SaveMRR vs ProsperStack: Honest Comparison
SaveMRR costs $19/mo and includes 6 retention engines: cancel flows, payment recovery, churn radar, win-back emails, card expiry alerts, and analytics. ProsperStack starts at $79/mo and focuses on cancel flows with retention offers and A/B testing. SaveMRR is built for indie SaaS founders under $50K MRR; ProsperStack targets growth-stage SaaS at $20K+ MRR.
SaveMRR is a $19/mo churn reduction platform with 6 automated retention engines for indie SaaS founders on Stripe. ProsperStack is a $79+/mo cancel flow and retention offers platform that helps SaaS companies build custom cancellation experiences with A/B testing and offer segmentation. Both aim to reduce voluntary churn, but SaveMRR covers the full retention spectrum while ProsperStack specializes in the cancel flow piece. Here's the honest breakdown: where ProsperStack wins, where SaveMRR wins, and who each tool is actually built for. Pricing data verified from prosperstack.com and savemrr.co as of March 2026.
SaveMRR vs ProsperStack: how do they compare?
| Feature | SaveMRR | ProsperStack |
|---|---|---|
| Starting price | $19/mo (EB) | $79/mo |
| Free tier | Yes (Revenue Scan) | Free trial |
| Cancel flows | Yes (Cancel Shield) | Yes (core product) |
| A/B testing | Coming soon | Yes |
| Offer segmentation | Yes (plan-based) | Yes (advanced) |
| Payment recovery | Yes (Revenue Rescue, 7-email) | Basic |
| Dunning emails | Yes | Limited |
| Churn prediction | Yes (Churn Radar) | No |
| Win-back campaigns | Yes | No |
| Card expiry alerts | Yes | No |
| Revenue analytics | Yes (included) | Yes (cancel metrics) |
| Target customer | Indie founders, $5K-50K MRR | Growth-stage SaaS, $20K+ MRR |
Where does ProsperStack win?
I'll be honest. ProsperStack is a strong product in its core area:
- Cancel flow A/B testing: ProsperStack has built-in A/B testing for cancel flows, letting you experiment with different offers, messaging, and flow structures to optimize save rates. SaveMRR doesn't have this yet. If running controlled experiments on your cancel flow is critical to your retention strategy, ProsperStack has a real edge here.
- Advanced offer segmentation: ProsperStack lets you target different retention offers based on customer segments, plan types, tenure, and cancel reasons with more granularity than SaveMRR's plan-based segmentation. If you have complex pricing tiers and need surgical offer targeting, ProsperStack gives you more control.
- Mature cancel flow builder: ProsperStack has been focused on cancel flows longer and has a more polished flow builder with deeper customization options for the offboarding experience. Their cancel flow product is battle-tested at scale.
Where does SaveMRR win?
SaveMRR wins in five areas:
- Breadth: ProsperStack focuses on cancel flows and retention offers. SaveMRR runs 6 engines (cancel flows + payment recovery + churn detection + win-back + diagnostics + engagement). Payment recovery alone typically saves more revenue than cancel flows. ProsperStack has only basic involuntary churn coverage.

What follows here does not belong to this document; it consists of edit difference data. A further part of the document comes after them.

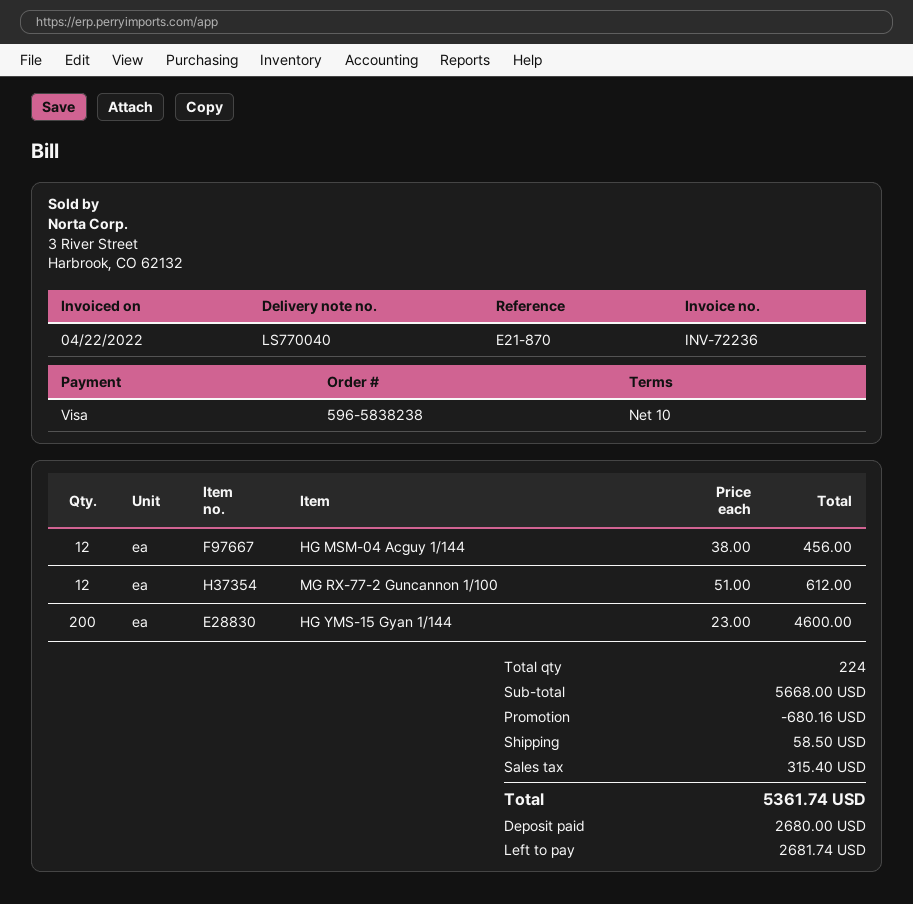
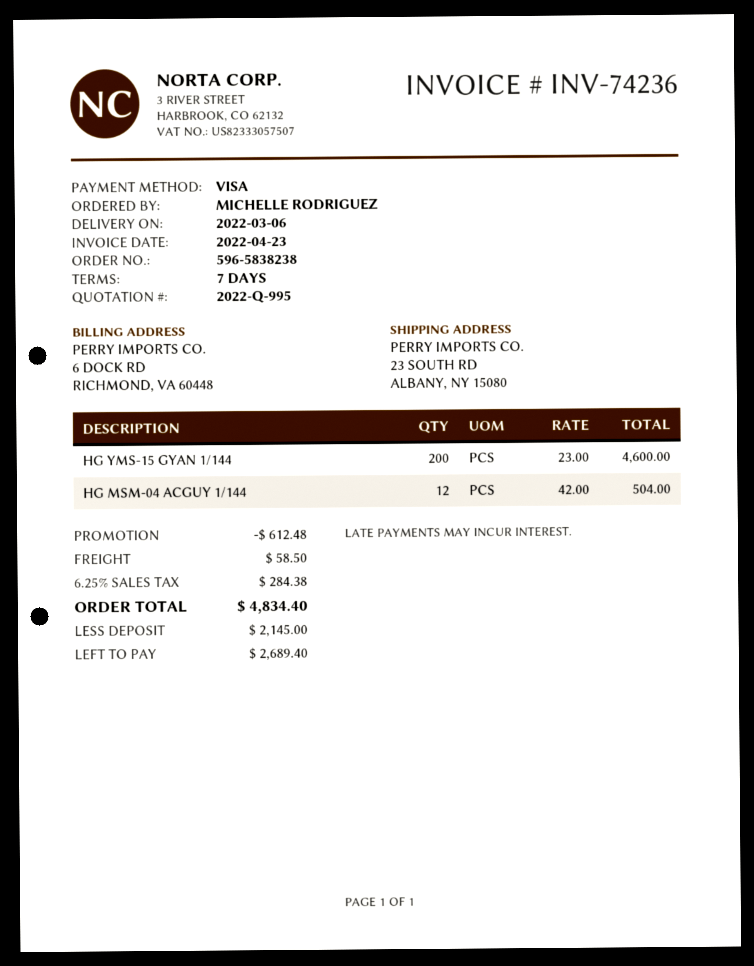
invoice number: INV-72236 -> INV-74236
invoice date: 2022-04-22 -> 2022-04-23
payment terms: 10 days -> 7 days
HG MSM-04 Acguy 1/144: 12 x 38.00 = 456.00 -> 12 x 42.00 = 504.00
MG RX-77-2 Guncannon 1/100: 12 x 51.00 = 612.00 -> none
discount: 680.16 -> 612.48
tax: 315.40 -> 284.38
total: 5361.74 -> 4834.40
deposit: 2680.00 -> 2145.00
balance: 2681.74 -> 2689.40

- Price: $19/mo vs $79/mo. That's 4x cheaper, and you get 6 engines instead of primarily one. At $10K MRR, ProsperStack costs 0.79% of revenue for cancel flows. SaveMRR costs 0.19% for complete churn coverage.

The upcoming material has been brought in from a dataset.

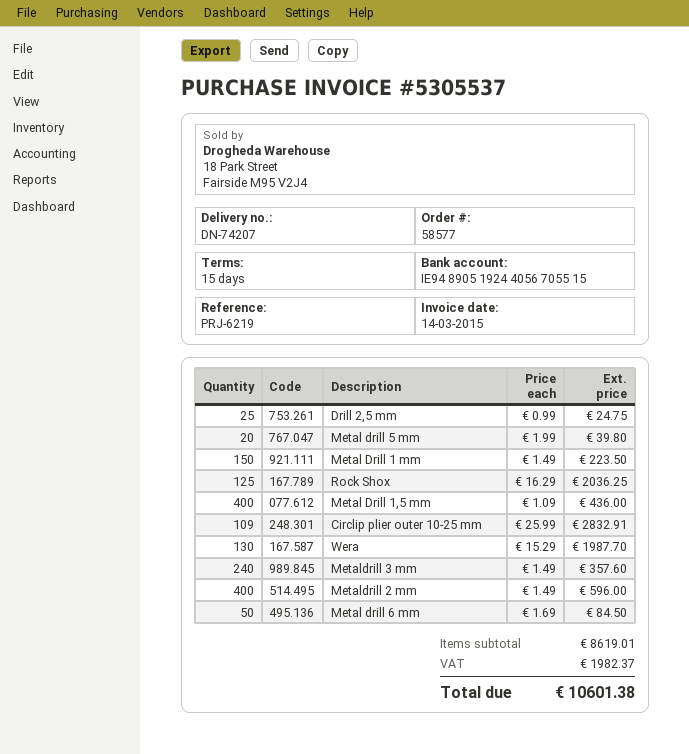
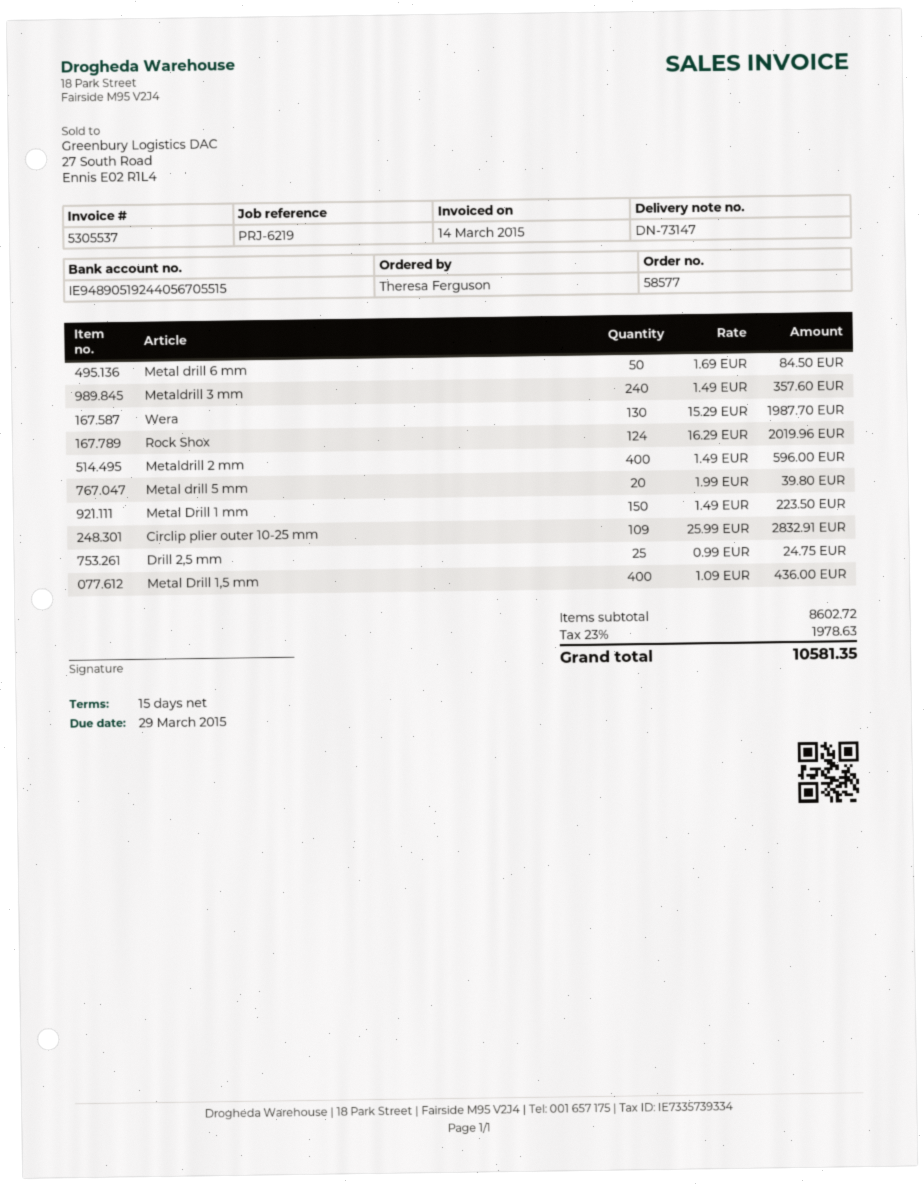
delivery note number: DN-74207 -> DN-73147
Rock Shox: 125 x 16.29 = 2036.25 -> 124 x 16.29 = 2019.96
subtotal: 8619.01 -> 8602.72
tax: 1982.37 -> 1978.63
total: 10601.38 -> 10581.35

- Payment recovery: Involuntary churn (failed payments) causes 20-40% of all SaaS churn. ProsperStack has basic payment recovery but it's not their focus. SaveMRR's Revenue Rescue handles all of it with a 7-email dunning sequence, pre-dunning alerts, and card update flows.
- Churn prediction: SaveMRR's Churn Radar identifies at-risk customers before they hit the cancel button. ProsperStack only acts after someone initiates cancellation. By that point, you've already lost most of them.
- Free diagnostic: SaveMRR's Revenue Scan scans your Stripe data for free and shows exactly what you're losing. No credit card required. ProsperStack offers a free trial but doesn't give you a free diagnostic before you commit.
Which one fits your MRR?
This comparison comes down to scope and stage. If you're a growth-stage SaaS at $20K+ MRR, your cancel flow is already costing you significant revenue, and you want A/B testing with advanced offer segmentation, ProsperStack is a solid product for that specific problem.
But most indie SaaS founders losing revenue to churn aren't losing it all from voluntary cancellations. Failed payments, expired cards, forgotten subscriptions, and disengaged users cause just as much damage. ProsperStack covers one of those well. SaveMRR covers all of them.
If you're at $5K-$50K MRR (bootstrapped, solo or small team), paying $79/mo for cancel flows and offers alone doesn't make sense when $19/mo gets you cancel flows plus 5 additional engines. ProsperStack also has minimum MRR requirements that may exclude smaller SaaS products. The math is straightforward. For a similar comparison with another cancel flow specialist, see SaveMRR vs Raaft. For the full market picture, check our best SaaS cancel flow builder roundup and the churn cost calculator to quantify your losses.
How to try SaveMRR free?
Run SaveMRR's free Revenue Scan first. Paste your Stripe key, see exactly what you're losing in 60 seconds. If failed payments alone are costing you $300+/mo, that's revenue ProsperStack barely touches. No card, no commitment, no sales call.
Sources
- ProsperStack pricing: prosperstack.com/pricing (verified March 2026)
- SaveMRR pricing: savemrr.co (early bird pricing for first 150 users)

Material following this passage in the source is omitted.